At one point, partly as a lark, Tony decided to attend a Workaholics Anonymous meeting (and yes, they exist). There were four other people gathered around a basement table — a paltry turnout. As he was leaving, one of the participants turned to him. “Welcome to the French Resistance,” he said. “There are 5 million workaholics in New York, and you’ve just met the only four who are in recovery.”

So, what are the most effective ways to intervene if you find yourself compulsively overworking? Based on our experiences, we recommend trying these strategies:

Acknowledge the degree to which compulsively working is true for you.

You can’t change what you don’t notice. Ask yourself these questions: How clear and focused is your mind when you’ve been working long and continuous hours? How fatigued are you? What’s the impact on your mood? And what is the cost to others in your life? Be skeptical about the stories you tell yourself to rationalize your behavior.

Focus on two primary commitments: sleep and exercise.

This requires rhythmically expending and renewing energy. It’s critical to prioritize sleeping enough hours every night to feel fully rested, whatever that number means for you. For the vast majority of us, it’s at least seven hours. The second commitment is to get at least 20 to 30 minutes of brisk exercise during the day. We have both prioritized these two practices, and we’re convinced they’ve been key to avoiding our burnout, even though we still struggle to limit the hours we work.

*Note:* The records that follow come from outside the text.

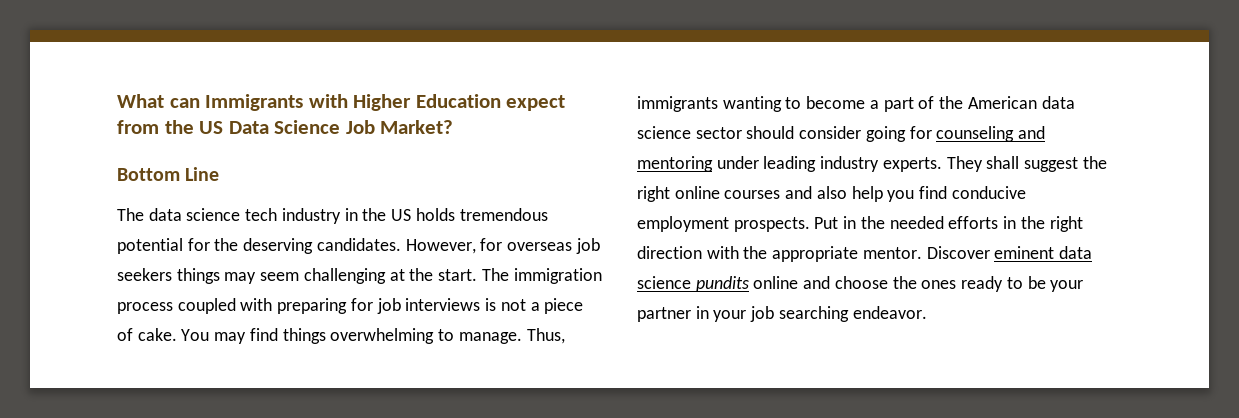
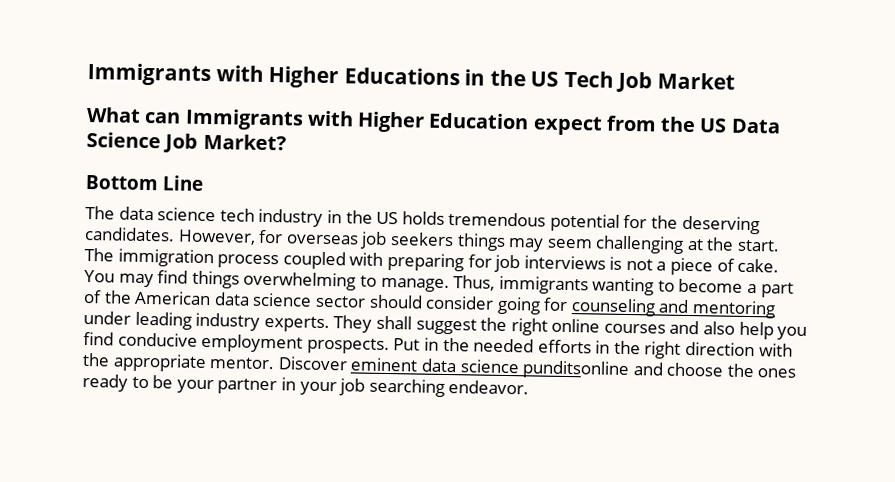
+ Immigrants with Higher Educations in the US Tech Job Market
- Discover eminent data science pundits online and choose the ones ready to be your partner in your job searching endeavor.
+ Discover eminent data science punditsonline and choose the ones ready to be your partner in your job searching endeavor.

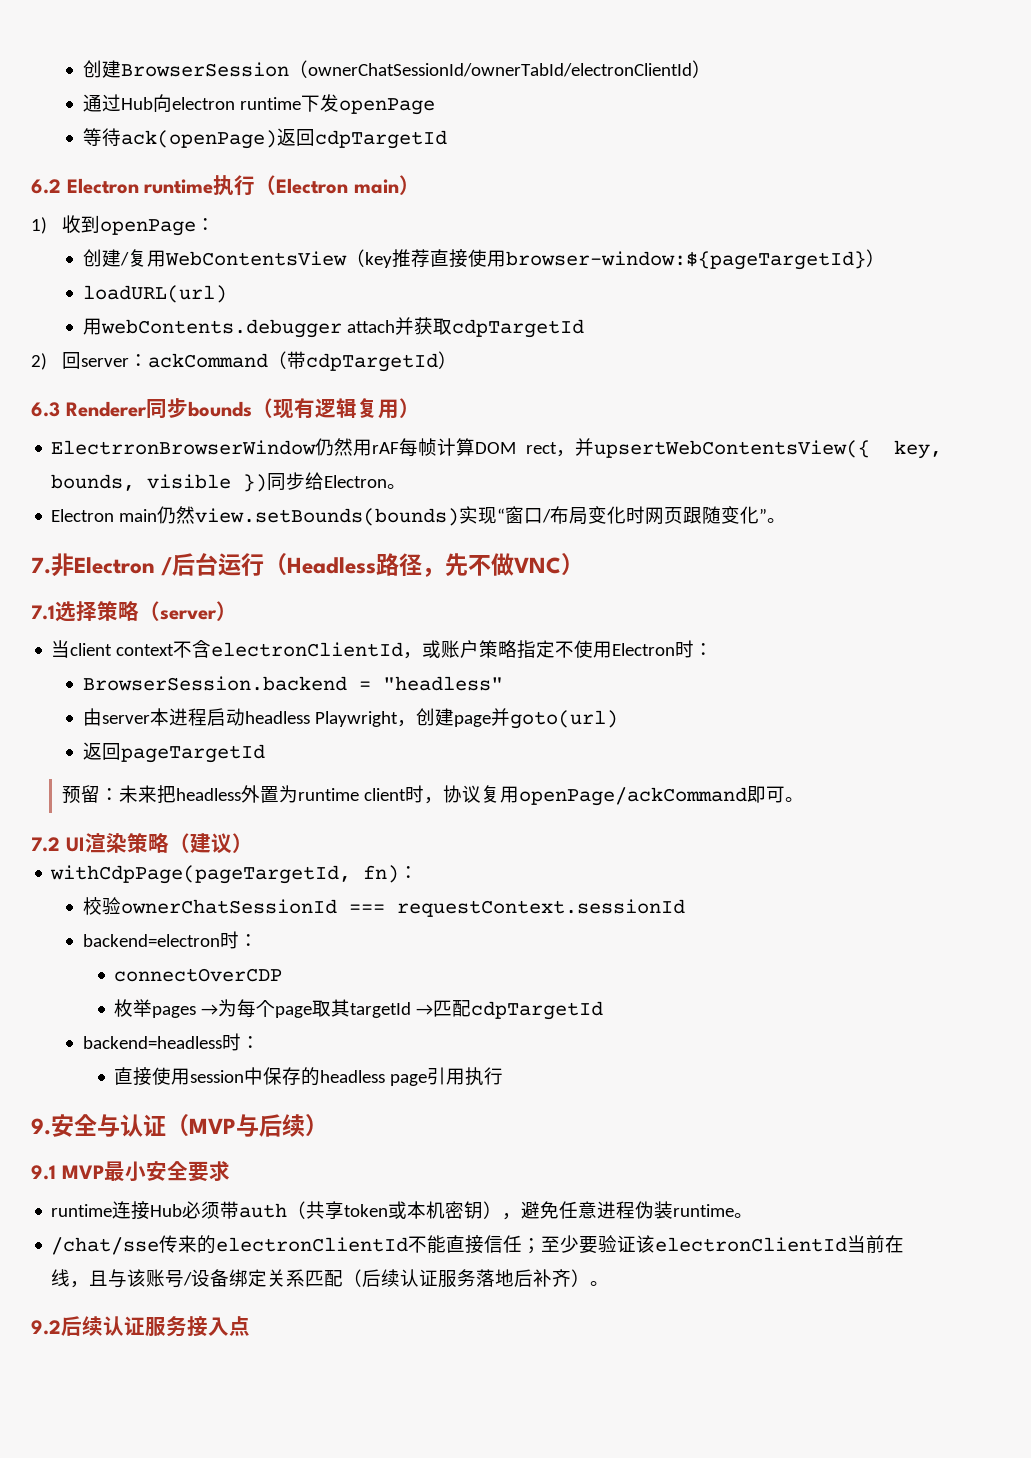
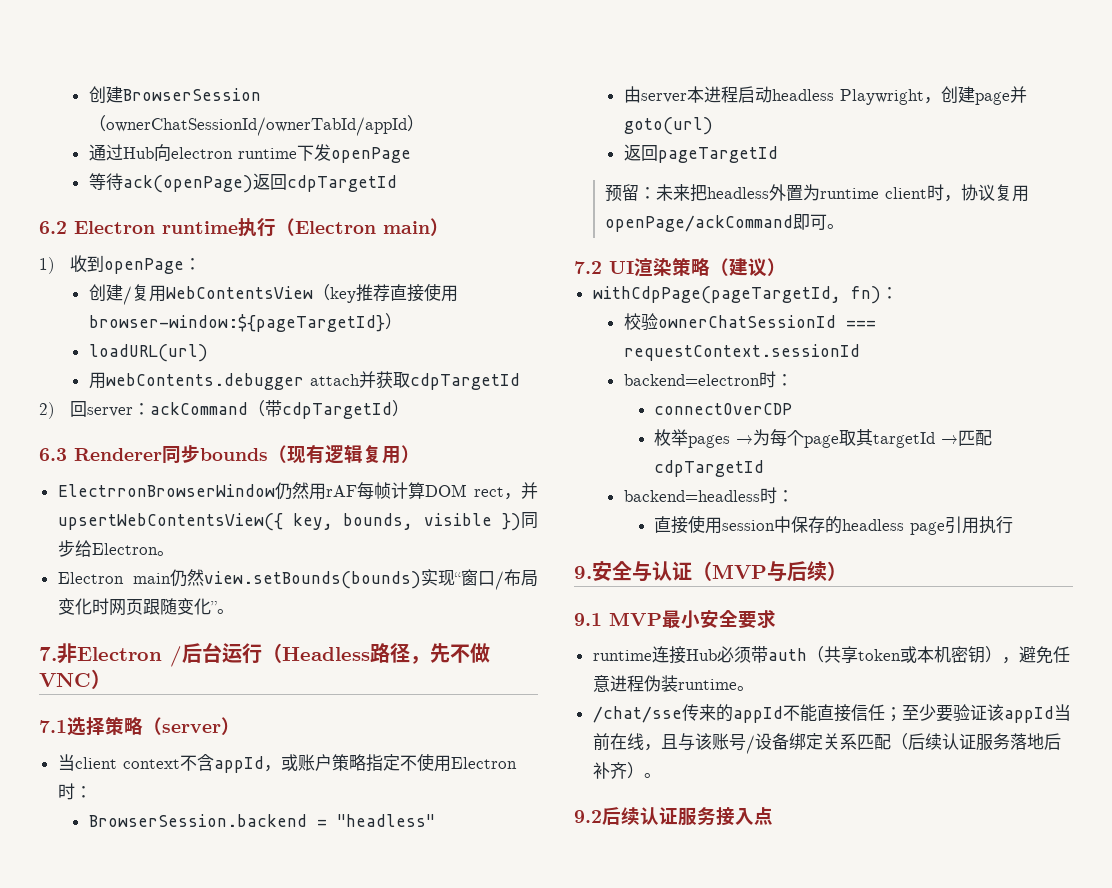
- 创建BrowserSession（ownerChatSessionId/ownerTabId/electronClientId）
+ 创建BrowserSession（ownerChatSessionId/ownerTabId/appId）
- 当client context不含electronClientId，或账户策略指定不使用Electron时：
+ 当client context不含appId，或账户策略指定不使用Electron时：
- /chat/sse传来的electronClientId不能直接信任；至少要验证该electronClientId当前在线，且与该账号/设备绑定关系匹配（后续认证服务落地后补齐）。
+ /chat/sse传来的appId不能直接信任；至少要验证该appId当前在线，且与该账号/设备绑定关系匹配（后续认证服务落地后补齐）。

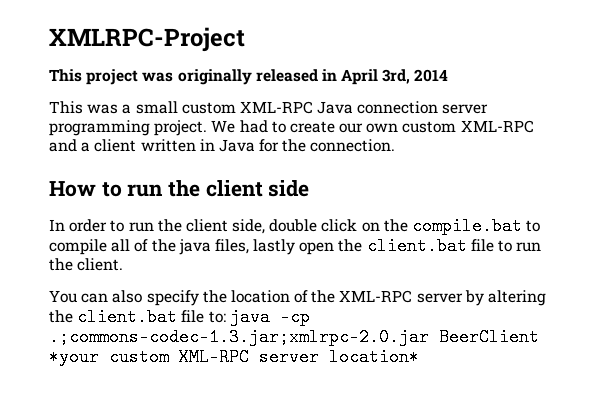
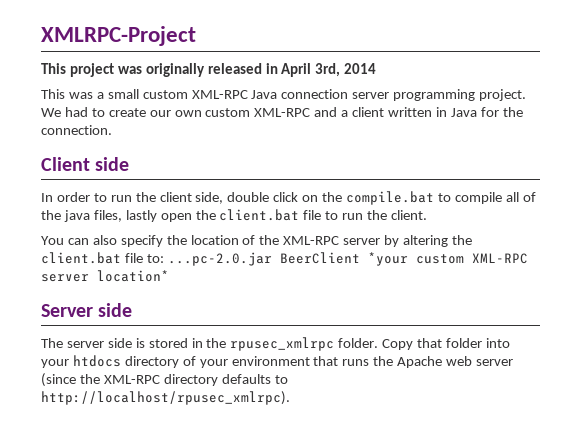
- How to run the client side
+ Client side
- You can also specify the location of the XML-RPC server by altering the client.bat file to: java -cp .;commons-codec-1.3.jar;xmlrpc-2.0.jar BeerClient *your custom XML-RPC server location*
+ You can also specify the location of the XML-RPC server by altering the client.bat file to: ...pc-2.0.jar BeerClient *your custom XML-RPC server location*
+ Server side
+ The server side is stored in the rpusec_xmlrpc folder. Copy that folder into your htdocs directory of your environment that runs the Apache web server (since the XML-RPC directory defaults to http://localhost/rpusec_xmlrpc).

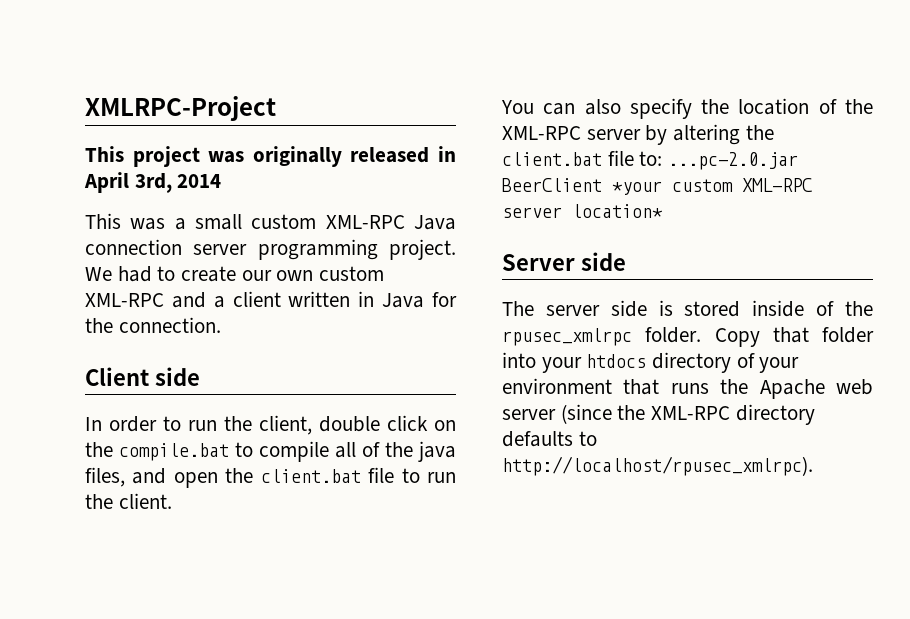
- In order to run the client side, double click on the compile.bat to compile all of the java files, lastly open the client.bat file to run the client.
+ In order to run the client, double click on the compile.bat to compile all of the java files, and open the client.bat file to run the client.
- The server side is stored in the rpusec_xmlrpc folder.
+ The server side is stored inside of the rpusec_xmlrpc folder.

Choose one activity in your life that gives you the purest enjoyment.

Make it something that gives you the most freedom from your work. For Tony, it’s ballroom dancing and tennis. For Eric, it’s meditation and working out. Whatever you decide to do, schedule it at designated times each week. Doing so dramatically increases the likelihood that you’ll make it happen.

Become more aware of what you’re feeling in your body, especially after you’re working for extended periods of time.

Humans are not designed to operate like computers, at high speeds, continuously, for long periods of time. We’re at our best when we work for no more than 90 minutes at a time and then take a rest. The body is the most reliable barometer of whether you need to renew and refuel, but all too often we ignore its signals, or override them.

Given how much overwork is rewarded in our culture, it’s reasonable to expect some anxiety to arise when you give yourself time to rest and renew. Rather than racing back to work, see if you can simply sit a little longer with those feelings. The more you can simply observe the part of you that’s anxious, the more you’ll discover it isn’t all of who you are. Your worst fears about not working won’t come true, and your capacity for non-doing will progressively grow. When it comes to combating burnout and mitigating workaholism, even a little self-care goes a long way.